Each entry should be given again exactly, with any image left out.

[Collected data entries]
== Segment start ==

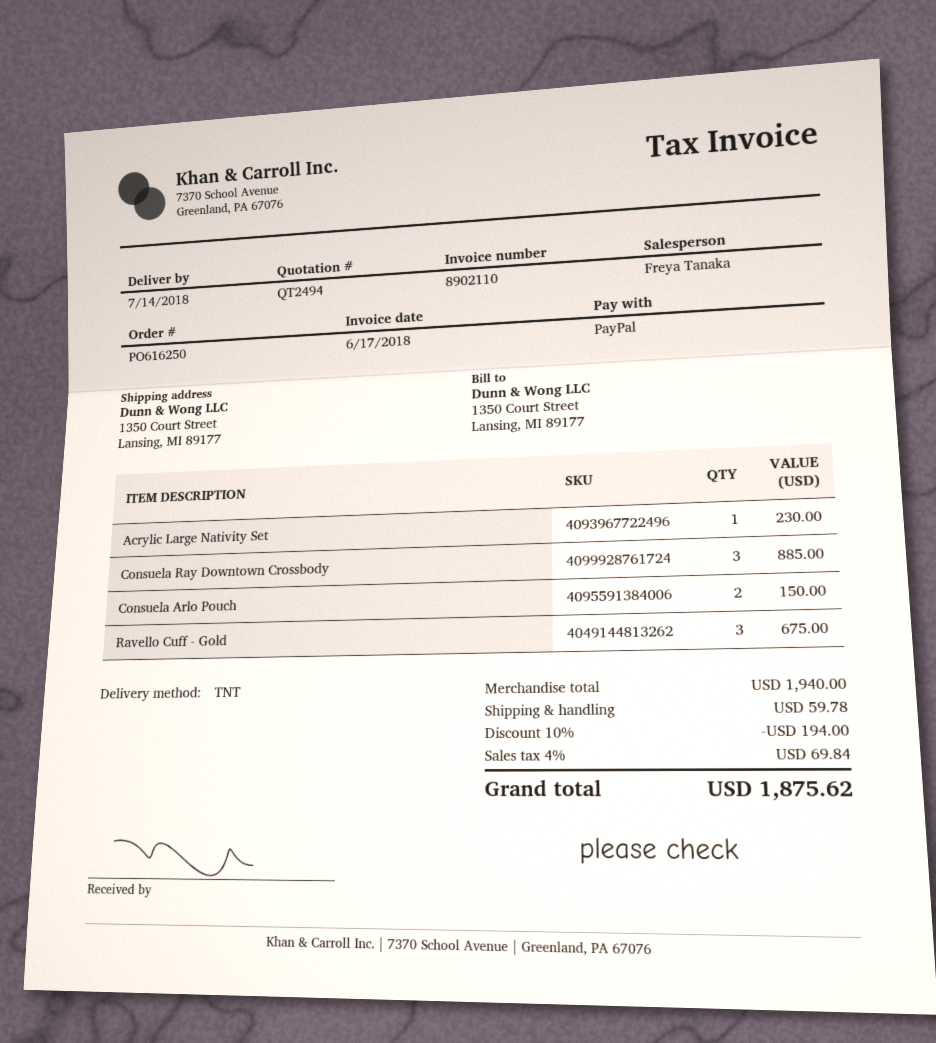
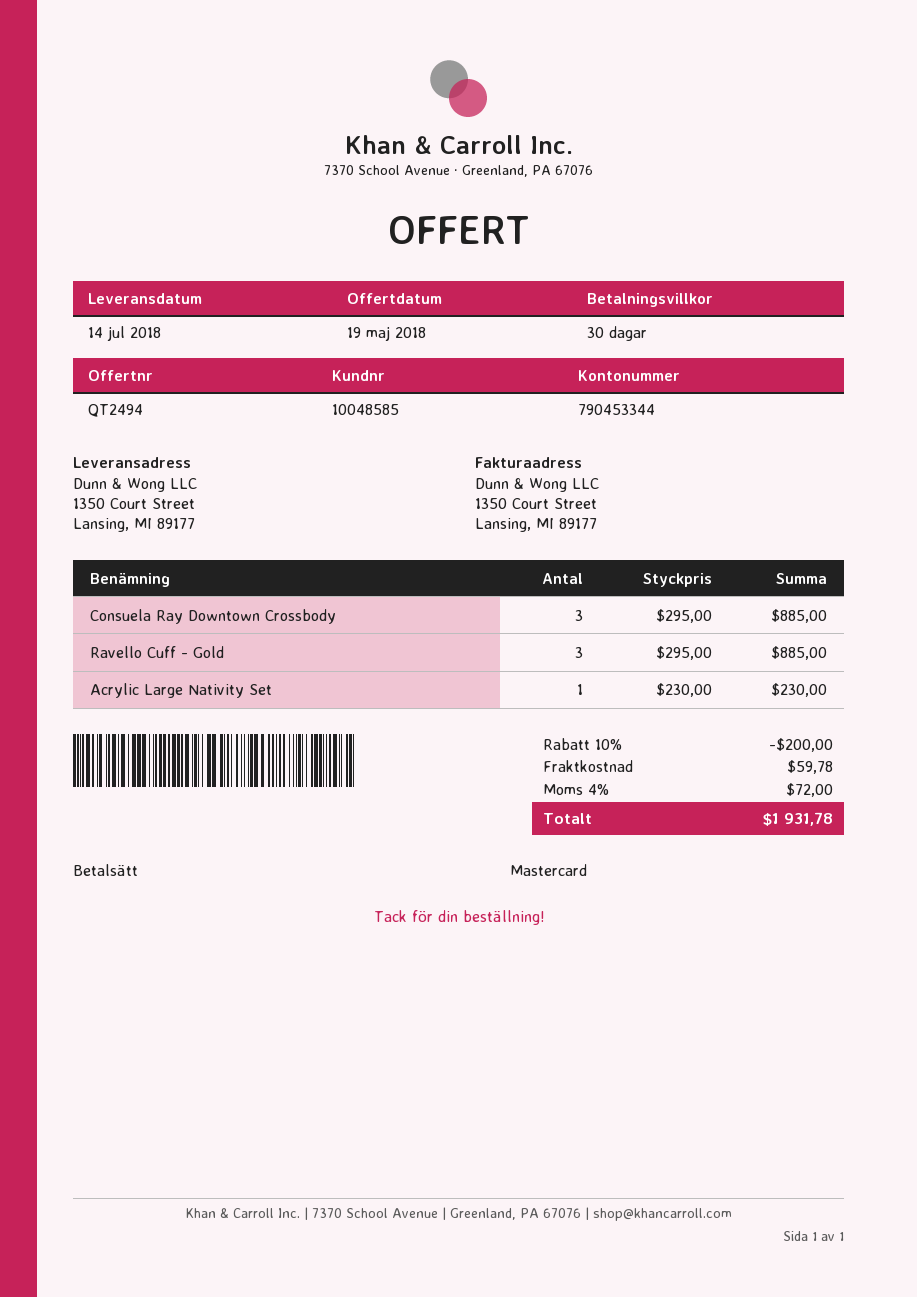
payment method: PayPal -> Mastercard
Consuela Arlo Pouch: 2 for 150.00 -> none
Ravello Cuff - Gold: 3 for 675.00 -> 3 for 885.00
discount: 10% = 194.00 -> 10% = 200.00
tax: 4% = 69.84 -> 4% = 72.00
total: 1875.62 -> 1931.78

== Segment end ==

• **Solution to this exercise**
payment method: PayPal -> Mastercard
Consuela Arlo Pouch: 2 for 150.00 -> none
Ravello Cuff - Gold: 3 for 675.00 -> 3 for 885.00
discount: 10% = 194.00 -> 10% = 200.00
tax: 4% = 69.84 -> 4% = 72.00
total: 1875.62 -> 1931.78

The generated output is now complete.